Derivation and Description→
Consider, A parallel plate capacitor with a charge $+q$ on one of its plates and $-q$ on the other plate. Let initially the plates of the capacitor are almost, but not quite touching. Due to opposite polarity, there is an attractive force $F$ between the plates.
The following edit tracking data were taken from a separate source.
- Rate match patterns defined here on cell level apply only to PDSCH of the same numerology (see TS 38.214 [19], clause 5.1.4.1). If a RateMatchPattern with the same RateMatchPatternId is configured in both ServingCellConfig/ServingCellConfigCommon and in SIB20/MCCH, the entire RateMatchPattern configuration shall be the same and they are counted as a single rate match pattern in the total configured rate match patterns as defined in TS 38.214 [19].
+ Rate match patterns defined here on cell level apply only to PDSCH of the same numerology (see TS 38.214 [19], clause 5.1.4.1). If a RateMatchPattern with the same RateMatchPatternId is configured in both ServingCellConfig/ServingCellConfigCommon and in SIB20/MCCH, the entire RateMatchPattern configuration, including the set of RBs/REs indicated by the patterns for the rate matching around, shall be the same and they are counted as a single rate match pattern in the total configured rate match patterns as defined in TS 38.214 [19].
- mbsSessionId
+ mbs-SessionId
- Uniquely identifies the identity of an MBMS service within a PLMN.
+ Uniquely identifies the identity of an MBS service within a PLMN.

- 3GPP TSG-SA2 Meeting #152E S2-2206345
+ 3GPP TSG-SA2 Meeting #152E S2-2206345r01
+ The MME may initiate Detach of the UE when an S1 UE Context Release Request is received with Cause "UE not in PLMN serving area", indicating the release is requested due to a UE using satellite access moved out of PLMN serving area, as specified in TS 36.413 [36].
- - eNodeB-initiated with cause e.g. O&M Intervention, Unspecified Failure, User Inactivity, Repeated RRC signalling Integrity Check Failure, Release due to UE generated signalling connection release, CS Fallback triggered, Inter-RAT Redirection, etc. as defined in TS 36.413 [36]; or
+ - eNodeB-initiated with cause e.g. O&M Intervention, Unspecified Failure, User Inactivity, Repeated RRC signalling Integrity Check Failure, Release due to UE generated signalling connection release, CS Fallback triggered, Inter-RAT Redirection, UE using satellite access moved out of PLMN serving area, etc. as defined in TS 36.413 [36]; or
Now If these plates are gradually pulling and apart to a distance $d$, in such a way that $d$ is still small compared to the linear dimension of the plates, then the approximation of a uniform field between the plates is maintained and thus the force remains constant.
![Force between the charged Parallel Plates of Capacitor Force between the charged Parallel Plates of Capacitor](https://blogger.googleusercontent.com/img/b/R29vZ2xl/AVvXsEhCidJmMzN1GupFLYmWBi_2WIh0fmFrAaxpDH0_JvjLMppN8KnP1NaFJhq8iw7GgOD0v_DZzyCDawJXIWRqUATlOFqwEYiqYohxgTjWRpLkGAtqTzIyb5OsM8kFL3ZDdbBG-M7UvyA8tB7rGQ6EjRRHlwcTKFgRnHfH8LP0z_Yel_QDg3FkRRtNq21I/w304-h320/Force%20between%20the%20charged%20Parallel%20Plates%20of%20Capacitor.jpg) |
The force between the charged parallel plates of the capacitor |
Now the work done in separating the plates from near $0$ to $d$,
$W=F.d \qquad(1)$
This work done $(W)$ is stored as electrostatic potential energy $(U)$ between the plates, i.e.
$U=\frac{1}{2}q V $
But $V=E.d$, then the above equation can be written as
$U=\frac{1}{2}q \: E \: d \qquad(2)$
But the equation $(1)$ and equation $(2)$ both are equal then
$F.d=\frac{1}{2}q \: E \: d$
$ F=\frac{1}{2}q \: E $
The factor $\frac{1}{2}$ arises because just outside the conducting plates the field is $E$ and inside the plates, the field is zero. So the average value $\frac{E}{2}$ contributes to the force.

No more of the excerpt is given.